Justin Boitano, NVIDIA VP of Enterprise Platforms: “By integrating CrowdStrike’s security platform with the NVIDIA Agent Toolkit, we’re enabling enterprises to build and scale safer, autonomous AI agents.”
The CoreWeave CISO validation is notable too — James Higgins: “AI agents must be observable, governed, and resilient by design. The collaboration between CrowdStrike and NVIDIA secures AI systems at the foundation.”

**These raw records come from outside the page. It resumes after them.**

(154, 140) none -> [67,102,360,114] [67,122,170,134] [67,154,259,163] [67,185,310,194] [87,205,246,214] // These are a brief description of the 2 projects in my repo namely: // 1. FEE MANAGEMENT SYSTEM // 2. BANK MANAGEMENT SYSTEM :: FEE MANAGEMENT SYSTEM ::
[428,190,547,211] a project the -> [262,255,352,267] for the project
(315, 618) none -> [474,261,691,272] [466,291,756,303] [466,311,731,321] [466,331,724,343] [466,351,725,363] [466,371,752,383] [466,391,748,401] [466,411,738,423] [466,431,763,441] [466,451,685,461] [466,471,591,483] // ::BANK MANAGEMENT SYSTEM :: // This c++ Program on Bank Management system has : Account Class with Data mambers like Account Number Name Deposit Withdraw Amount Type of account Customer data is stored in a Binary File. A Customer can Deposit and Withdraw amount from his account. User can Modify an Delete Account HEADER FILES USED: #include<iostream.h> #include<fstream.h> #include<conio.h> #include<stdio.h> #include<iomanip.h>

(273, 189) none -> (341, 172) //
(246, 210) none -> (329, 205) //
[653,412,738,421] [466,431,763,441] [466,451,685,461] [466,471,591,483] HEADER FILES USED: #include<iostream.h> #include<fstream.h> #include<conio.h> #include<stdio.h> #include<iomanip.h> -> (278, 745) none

The Secure-by-Design Principle
“Secure by design” means security isn’t added after the agent is built — it’s part of the foundation the agent runs on. This is a deliberate contrast to the current reality where most organizations:
- Build or deploy an AI agent
- Discover it has access to things it shouldn’t
- Try to retroactively add controls
- Get breached somewhere between steps 2 and 3
The blueprint inverts this: before an agent can execute its first action, Falcon is already enforcing policy on every prompt, response, tool call, and data access. The security infrastructure exists before the agent does.
The RSAC 2026 Convergence
This announcement lands in what’s become the most concentrated week of agent security launches in industry history:
Infrastructure layer:
- CrowdStrike × NVIDIA — runtime security in agent execution environment
- Booz Allen Vellox — agentic cyber defense suite (5 products)

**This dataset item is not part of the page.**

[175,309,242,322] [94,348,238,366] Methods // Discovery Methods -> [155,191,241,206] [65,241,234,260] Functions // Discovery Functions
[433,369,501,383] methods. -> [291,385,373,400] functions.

- Microsoft Agent 365 — enterprise control plane
Identity layer:
- Oasis Security — $120M for Agentic Access Management
- 1Password — agent credential vault
- Okta — agent identity controls (April 30)
Governance layer:
- Airia — enterprise OpenClaw gateway
- ConductorOne — MCP access governance
- AvePoint AgentPulse — shadow agent discovery
Offensive layer:
- Xbow — $120M autonomous pen testing
- Booz Allen Vellox Striker — AI adversary emulation
The CrowdStrike × NVIDIA partnership sits at the foundation — the runtime where all other security controls ultimately need to enforce. If your agent runtime isn’t secure, no amount of identity management or governance dashboards will save you.
What OpenClaw Users Should Know
OpenShell is open-source, which means the isolation and policy enforcement patterns it implements are available for anyone to study and adapt. For OpenClaw users running agents that take real actions — executing code, accessing APIs, managing infrastructure — the secure-by-design principles apply:
- Sandbox agent execution — agents should run in isolated environments with explicit permissions, not with your full user context
- Monitor at the runtime level — application-level logging misses system-level activity; runtime monitoring catches everything
- Policy before deployment — define what your agent can and cannot do before it starts running, not after you discover what it did
- Intent-aware controls — the next generation of agent security isn’t just “what did it do?” but “what is it trying to do?”
The partnership between the world’s leading cybersecurity company and the world’s leading AI infrastructure company sends a clear signal: agent security is a runtime problem, and it needs runtime solutions.
The Secure-by-Design AI Blueprint was announced at GTC, March 16, 2026. CrowdStrike will demo at RSAC 2026, March 23–26, Booth S-0461.